Bouleversé par des catastrophes qui déplaçaient les mers, déchiraient les continents et soulevaient des montagnes de granit, le globe terrestre n'était habité alors que par ces monstres dont les ossements fossiles nous épouvantent, et qui vivaient eux-mêmes, entre deux abîmes, sur les débris d'espèces colossales, à jamais éteintes. En supposant que l'homme

eût pu vivre sur cette planète à demi embrasée, où ne respiraient que les ancêtres des rhinocéros et des éléphants, le chaos prodigieux des premiers âges lui eût annoncé une puissance créatrice, terrible, immense, infinie, et si le langage humain eût existé, l'homme eût appelé la scène du monde, non pas belle, mais sublime.

C'est que le sublime suppose une création, tandis que le beau se rapporte à une idée d'arrangement. L'un peut se trouver partout, même dans le chaos, même dans l'horrible; l'autre ne saurait être conçu en dehors de certaines lois d'ordre, de proportion et d'harmonie. Le beau est toujours humain et toujours à notre portée; mais le sublime participe du divin et nous ouvre une échappée de vue sur l'infini.

La beauté n'apparut donc sur la terre que dans cet âge tempéré où l'architecture des organes de l'homme, élaborée par l'incubation des siècles, se dessina pour la première fois aux clartés du jour. Heureux moment que celui où la nature sentit jaillir de ses entrailles les premières étincelles de l'esprit, où le monde eut conscience de lui-même!... La tradition biblique nous représente l'homme, nouveau venu sur la terre, comme habitant un jardin de délices, qui est planté des plus beaux arbres de la création, arrosé de fleuves, peuplé de toutes les bêtes des champs et de tous les oiseaux du ciel. Ce maître de l'Éden, vivant sous l'œil de Dieu, ne connaît que le bonheur, la grâce et l'amour; le mal lui est étranger, la difformité lui est inconnue, et, au contraire, il a pour compagne une femme qui est la beauté même.

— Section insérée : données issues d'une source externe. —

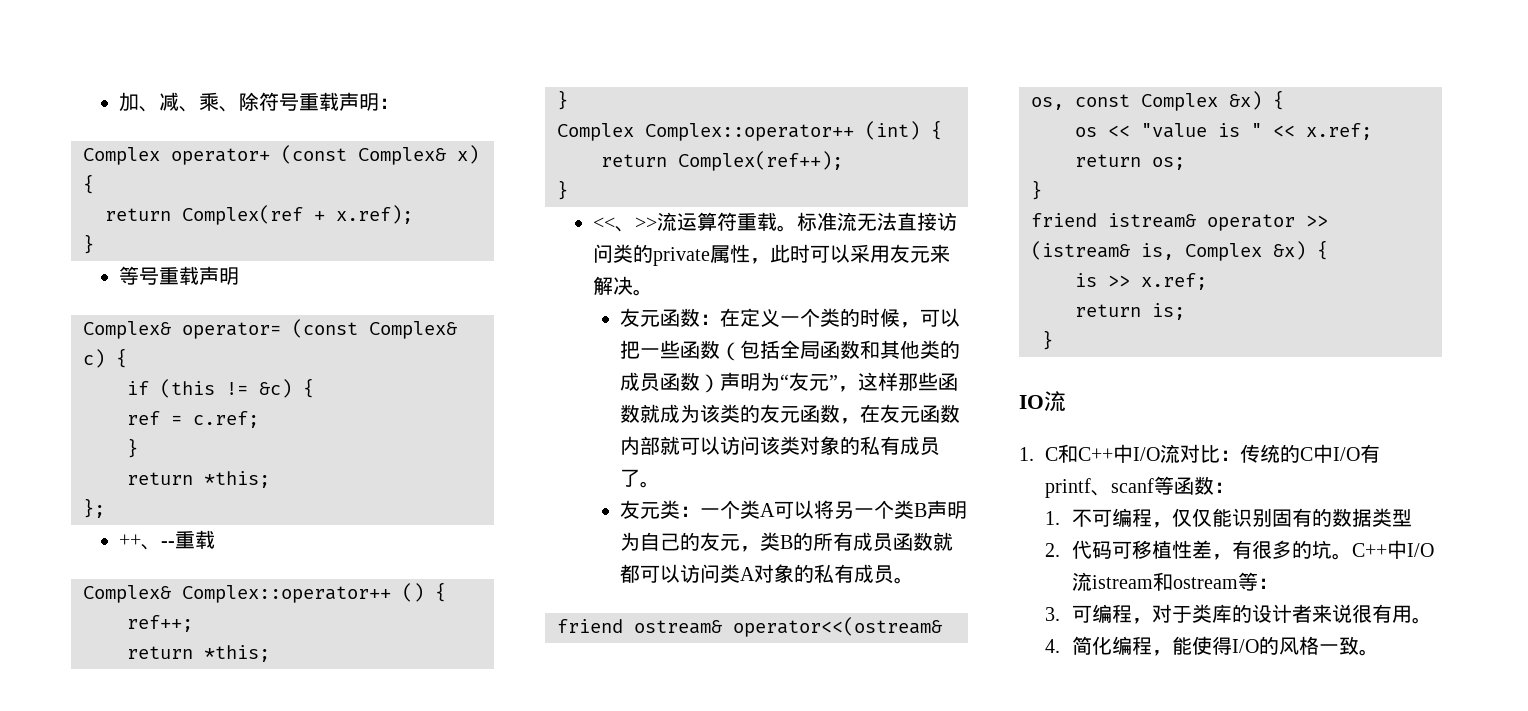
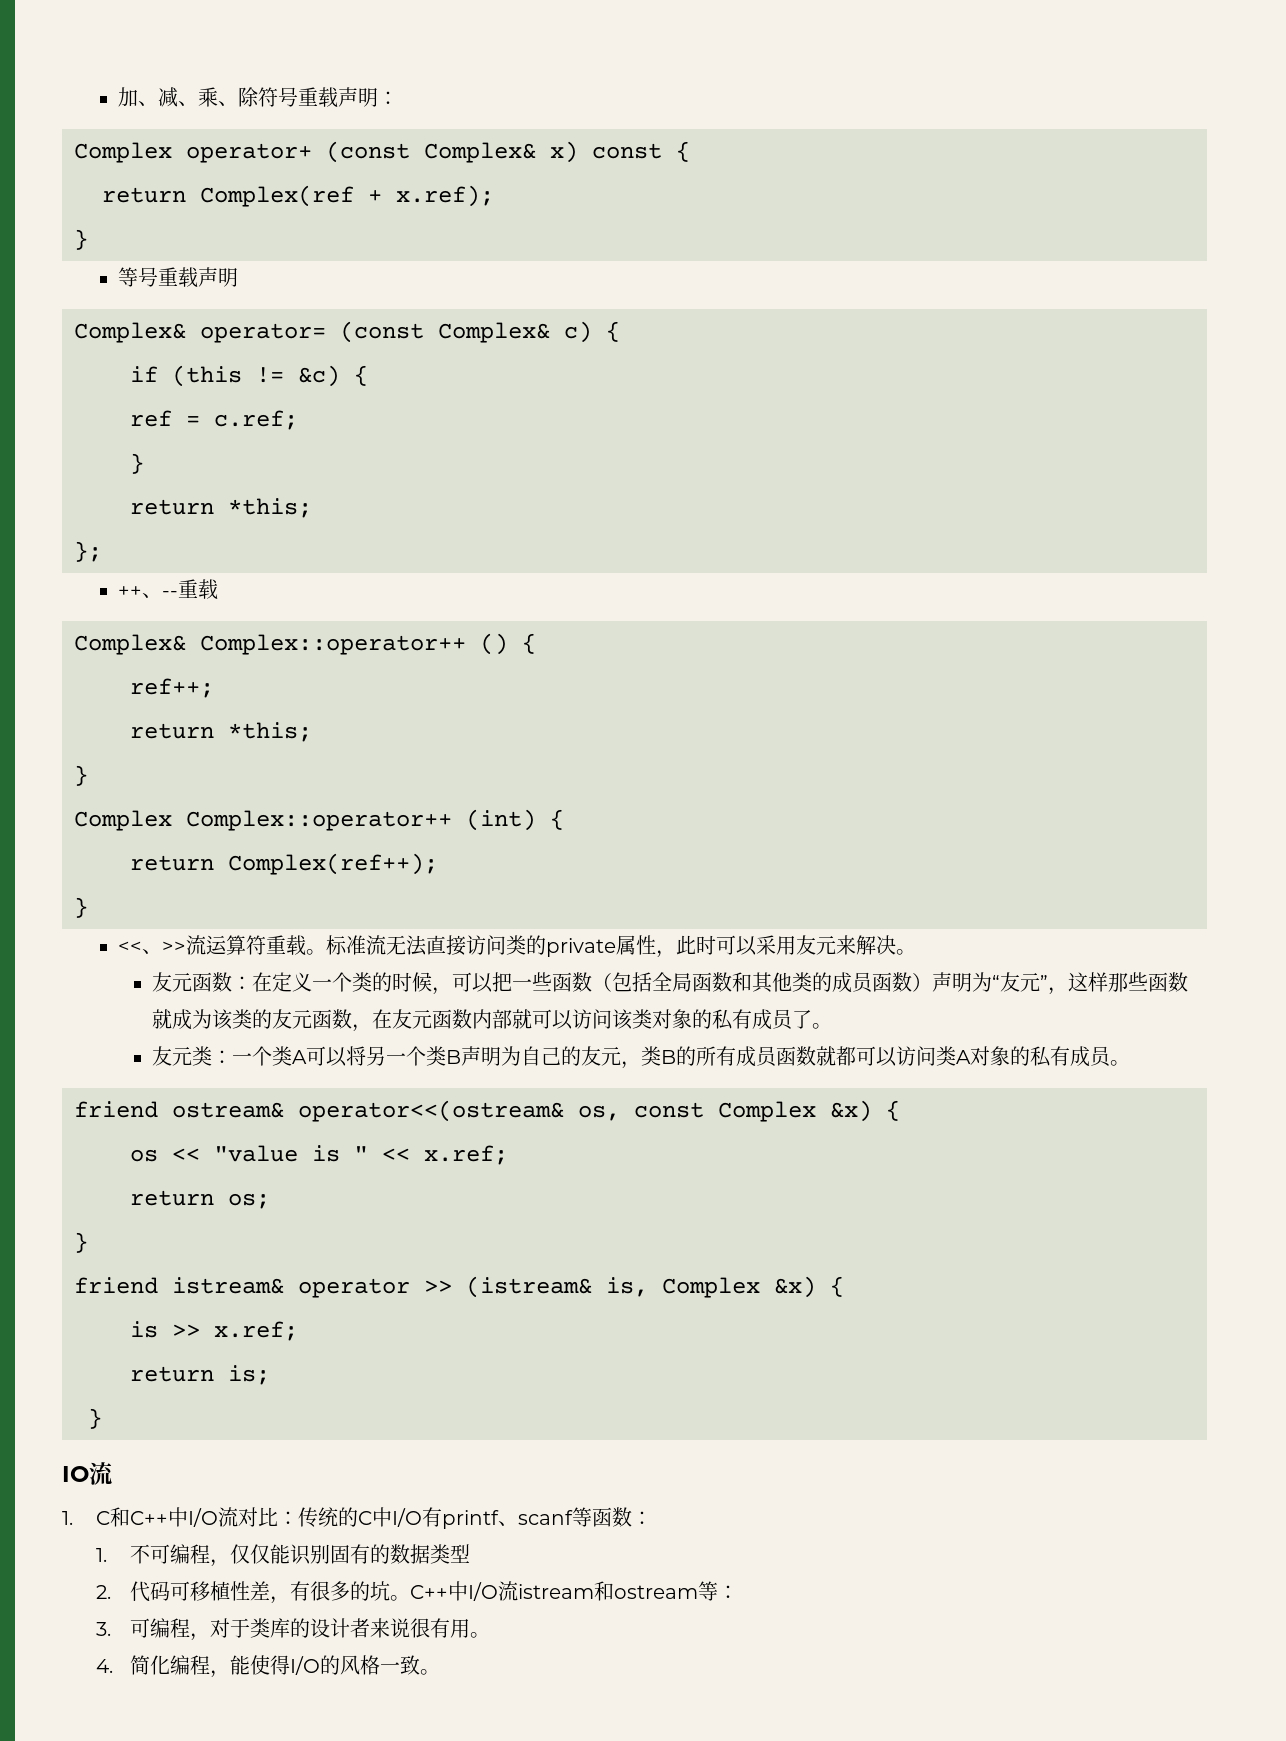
- Complex operator+ (const Complex& x) {
+ Complex operator+ (const Complex& x) const {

Cependant un grand malheur, une calamité mystérieuse s'étend sur le monde et en trouble l'harmonie. L'humanité, à peine venue au jour, tombe en déchéance. Elle est chassée du Paradis; elle voit disparaître ces campagnes enchantées, jusqu'alors inaccessibles à la laideur et à la douleur, et la voilà replongée au milieu d'une nature inclémente, encore émue de ses derniers cataclysmes. Maintenant, à travers les générations qui vont se succéder, persistera un souvenir obscur de cette calamité originellė, dont la cause est la faiblesse de la première femme. Et cette réminiscence confuse, on la retrouvera dans toutes les religions, dans toutes les fables antiques. La femme que le récit de Moïse appelle du nom d'Ève, la mythologie grecque la nomme Pandore. L'une et l'autre femme répandent sur la terre tous les malheurs. Le beau disparaît alors ou s'obscurcit; car, si la beauté a perdu le genre humain, comment ne serait-elle pas comprise elle-même dans la disgrâce universelle?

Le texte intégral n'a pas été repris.